Share

Perjalanan Cinta Nana
Perjalanan Cinta Nana
Author: AR_Merry

Part 1

“Na, kamu jadi mau lanjut kuliah?” tanya Lisa, sahabat Nana satu-satunya di SMA 26 Jakarta.

“Belum tahu Sa,” jawab Nana lesu.

Kini mereka berada di belakang kelas setelah menyelesaikan ujian akhirnya.

Lisa mengernyit, “Kamu belum bilang ke bibi kamu?”

Nana menggeleng. Ia mendesah pasrah.

“Kenapa? Kamu kan pintar? Sayang loh Na kalau kamu nggak nerusin kuliah,” tanya Lisa beruntun.

“Nana maunya gitu. Tapi, mau bagaimana lagi kalau keadaannya seperti ini.” Nana menghela nafas pelan. “Bisa sekolah di sini saja Nana sudah bahagia,”

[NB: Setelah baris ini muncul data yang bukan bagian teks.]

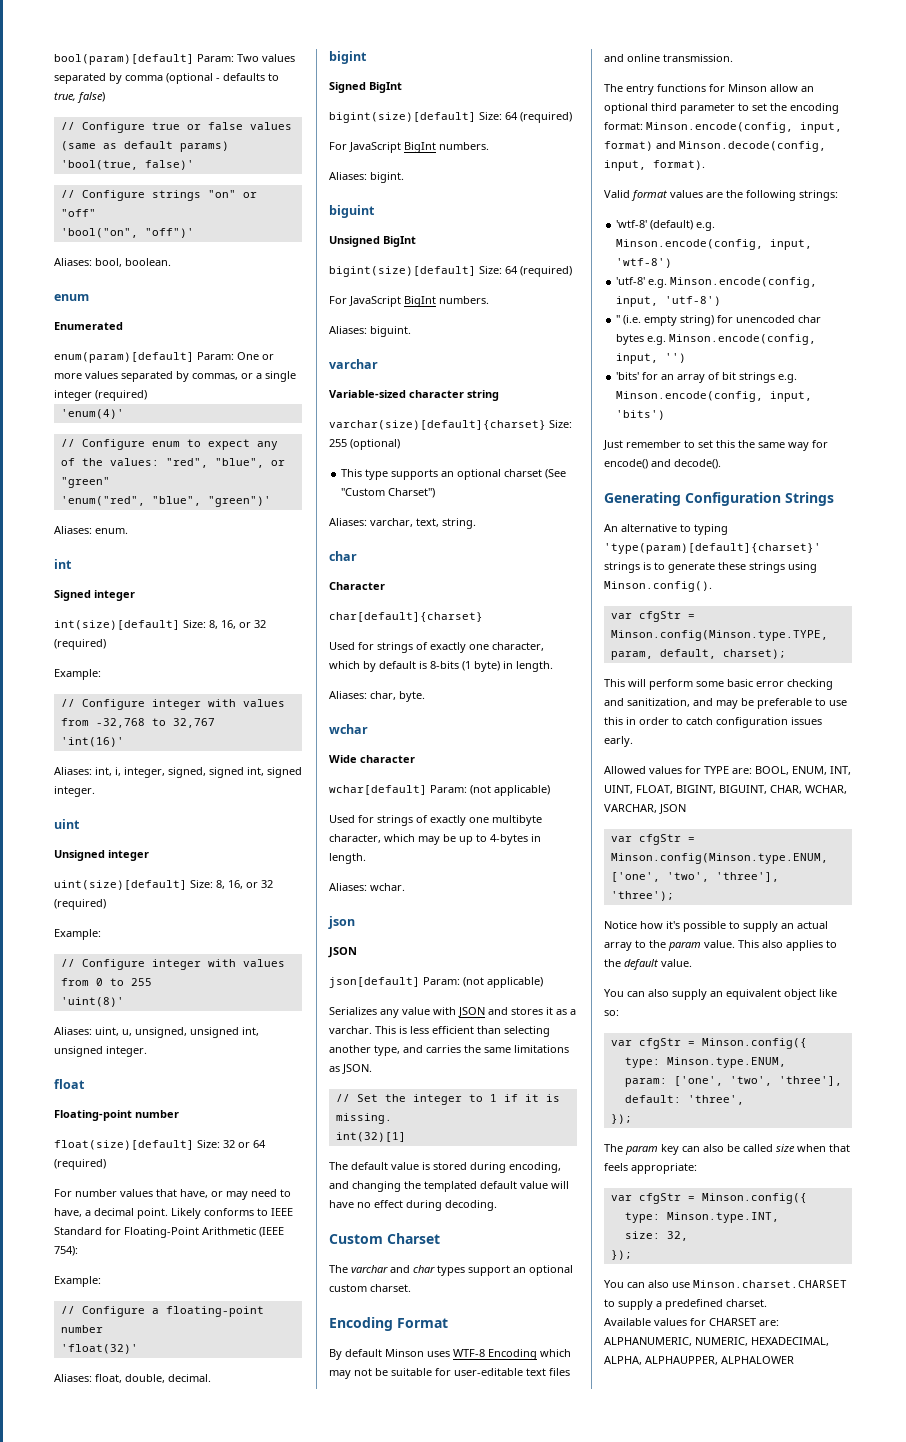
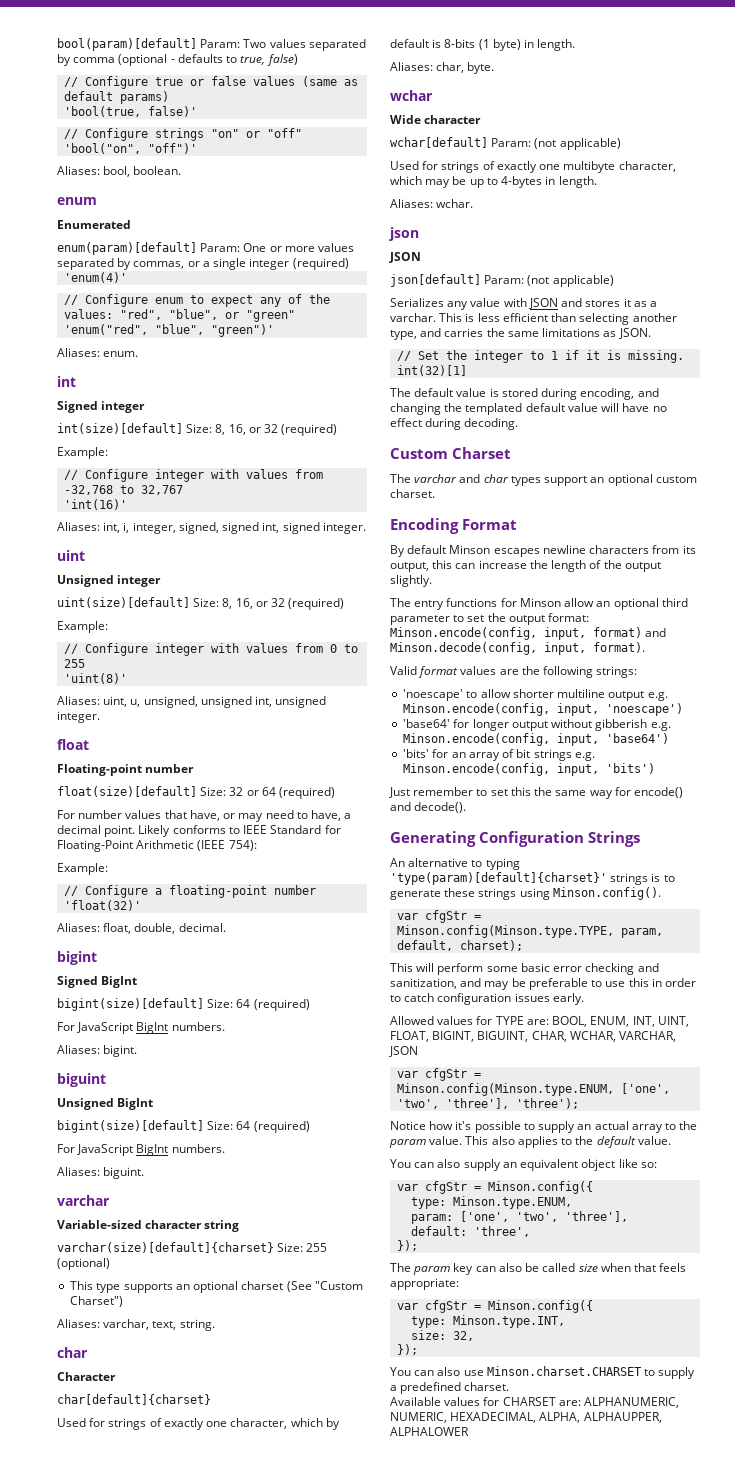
[427,1349,571,1360] [329,1368,570,1379] [604,54,733,62] uses WTF-8 Encoding which may not be suitable for user-editable text files and online transmission. -> [493,545,696,557] [390,560,661,572] [390,575,432,587] escapes newline characters from its output, this can increase the length of the output slightly.
[790,103,839,114] encoding -> [508,615,545,625] output
[616,220,716,231] [616,239,813,250] [616,258,673,268] [616,277,818,288] [616,296,722,307] [616,315,822,326] [616,334,817,345] [616,353,687,364] 'wtf-8' (default) e.g. Minson.encode(config, input, 'wtf-8') // 'utf-8' e.g. Minson.encode(config, input, 'utf-8') // '' (i.e. empty string) for unencoded char bytes e.g. Minson.encode(config, input, '') -> [403,689,668,701] [403,703,684,716] [403,719,671,731] [403,733,670,746] 'noescape' to allow shorter multiline output e.g. Minson.encode(config, input, 'noescape') // 'base64' for longer output without gibberish e.g. Minson.encode(config, input, 'base64')

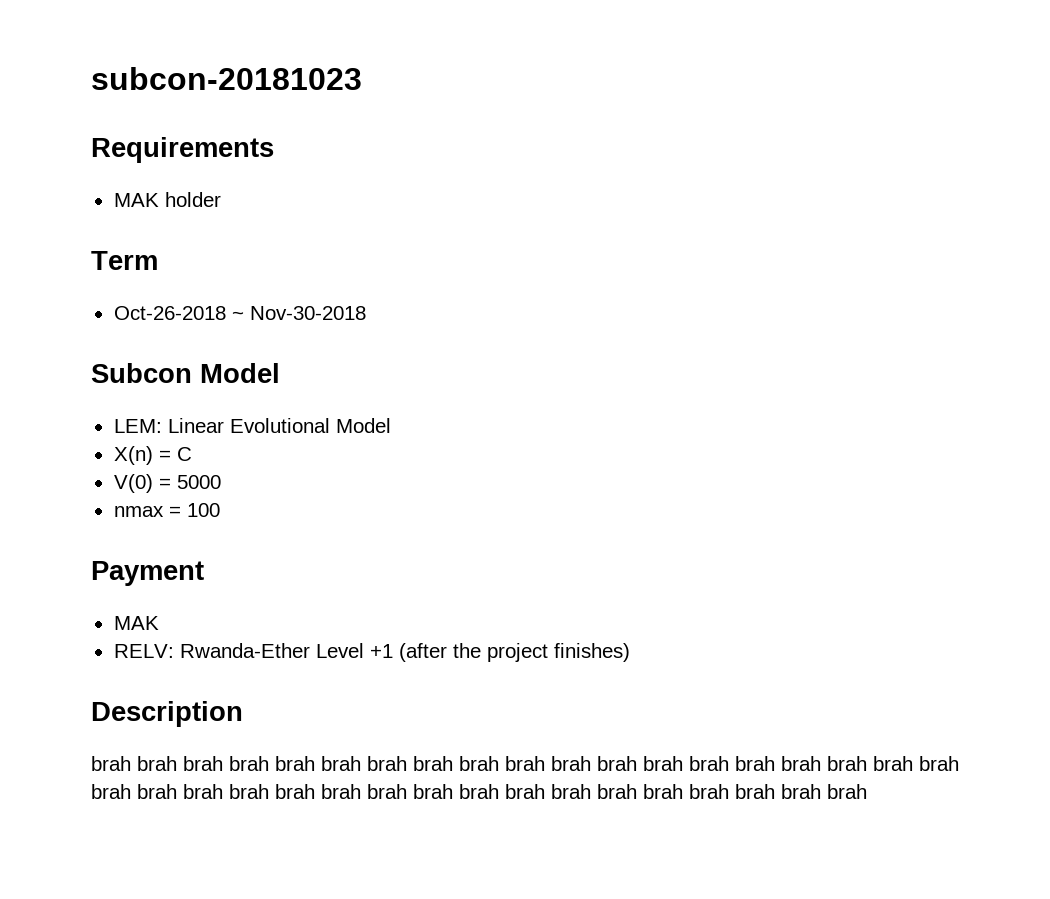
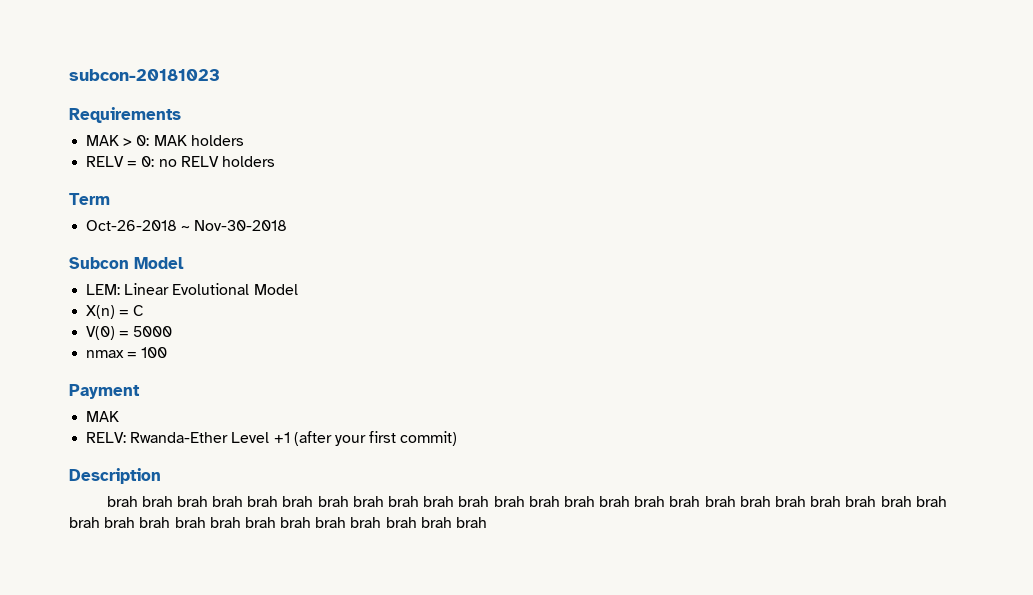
[164,192,221,207] holder -> [123,135,244,146] [86,156,275,167] > 0: MAK holders // RELV = 0: no RELV holders
[452,643,630,662] the project finishes) -> [334,431,458,446] your first commit)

Tanpa terasa kedua mata Nana berkaca-kaca. Bulir-bulir air mata siap tumpah dalam waktu dekat jika saja Lisa tak mengalihkan pembicaraan mereka.

“Ehm, bagaimana kalau kamu cari kerja dulu gitu. Nanti kumpulin uangnya buat kuliah tahun depan. Aku temenin deh. Gimana?” ucap Lisa antusias.

Nana tersenyum penuh harapan, “Emang kamu nggak dimarahi orang tua kamu kalau menunda kuliah?”

“Nanti aku ngomong dulu sama Ayah. Tenang aja, aku kan punya jurus seribu rayuan buat dapetin izin dari Ayah,” jawab Lisa sambil menyingsingkan kedua lengan seragamnya dan mengedipkan kedua matanya.

“Kamu itu memang paling bisa buat Nana tersenyum dan nggak sedih lagi,” lirih Nana gemas melihat tingkah konyol sahabatnya.

“Pokoknya di mana ada kamu, nanti ada aku juga. Biar aku bisa melindungi kamu dari orang-orang jahat seperti Inez,” ucap Lisa dengan bersungguh-sungguh.

“Terima kasih ya, Sa. Nana bahagia punya sahabat seperti kamu. Selama ini cuma kamu yang belain dan melindungi Nana,” ucap Nana dengan mata memerah.

Lisa segera memeluk Nana agar gadis itu menjadi lebih tenang dan tak sedih.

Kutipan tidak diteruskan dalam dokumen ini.